┌────────

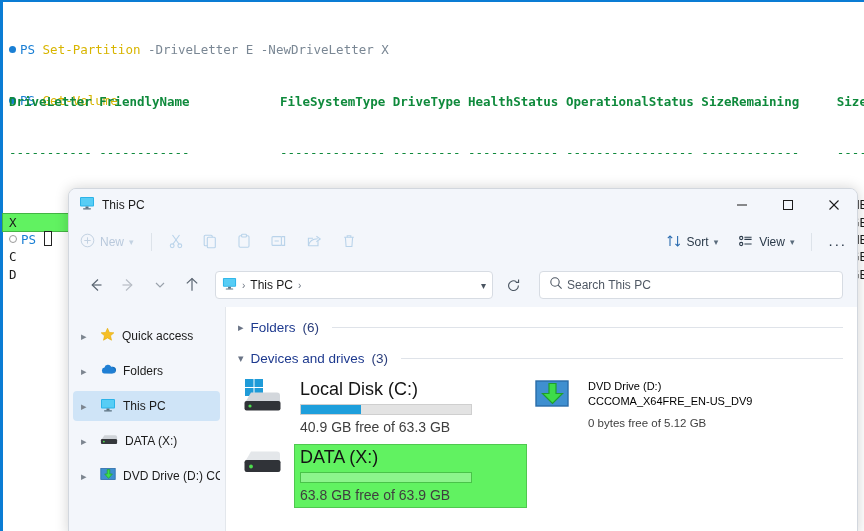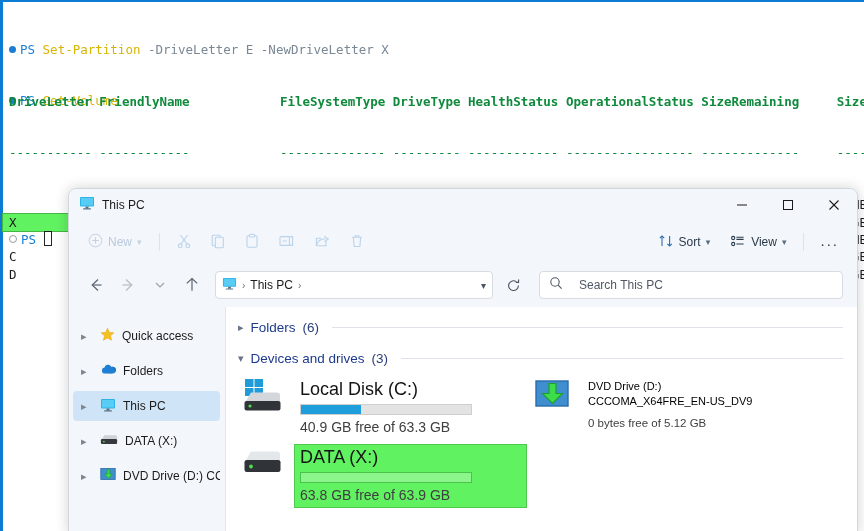--- a/index.html
+++ b/index.html
@@ -127,21 +127,21 @@
     display: flex; align-items: center; justify-content: center;
     color: #1b1b1b;
   }
   .win-btn svg { display: block; }
 
   .toolbar {
     height: 42px;
     background: #f3f6fb;
     display: flex;
     align-items: center;
-    padding: 0 10px;
+    padding: 0 2px;
     gap: 2px;
     position: relative;
   }
   .tb-btn {
     height: 30px;
     display: flex; align-items: center; justify-content: center;
     gap: 5px;
     padding: 0 8px;
     border-radius: 4px;
     color: #b9c9dc;
@@ -208,21 +208,21 @@
     flex: 1;
     height: 28px;
     margin-left: 10px;
     margin-right: 2px;
     background: #ffffff;
     border: 1px solid #d7dce3;
     border-radius: 4px;
     display: flex;
     align-items: center;
     padding: 0 9px;
-    gap: 16px;
+    gap: 4px;
     box-sizing: border-box;
   }
   .search-ph { font-size: 12px; color: #4f5864; }
 
   .body {
     display: flex;
     height: calc(347px - 32px - 42px - 44px);
     background: #ffffff;
   }
   .navpane {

└────────

Exercise -> The answer should contain nothing except the lines from the one with "color: #1b1b1b;" to the end of the material above, each given again exactly.

Task result ->
     color: #1b1b1b;
   }
   .win-btn svg { display: block; }
 
   .toolbar {
     height: 42px;
     background: #f3f6fb;
     display: flex;
     align-items: center;
-    padding: 0 10px;
+    padding: 0 2px;
     gap: 2px;
     position: relative;
   }
   .tb-btn {
     height: 30px;
     display: flex; align-items: center; justify-content: center;
     gap: 5px;
     padding: 0 8px;
     border-radius: 4px;
     color: #b9c9dc;
@@ -208,21 +208,21 @@
     flex: 1;
     height: 28px;
     margin-left: 10px;
     margin-right: 2px;
     background: #ffffff;
     border: 1px solid #d7dce3;
     border-radius: 4px;
     display: flex;
     align-items: center;
     padding: 0 9px;
-    gap: 16px;
+    gap: 4px;
     box-sizing: border-box;
   }
   .search-ph { font-size: 12px; color: #4f5864; }
 
   .body {
     display: flex;
     height: calc(347px - 32px - 42px - 44px);
     background: #ffffff;
   }
   .navpane {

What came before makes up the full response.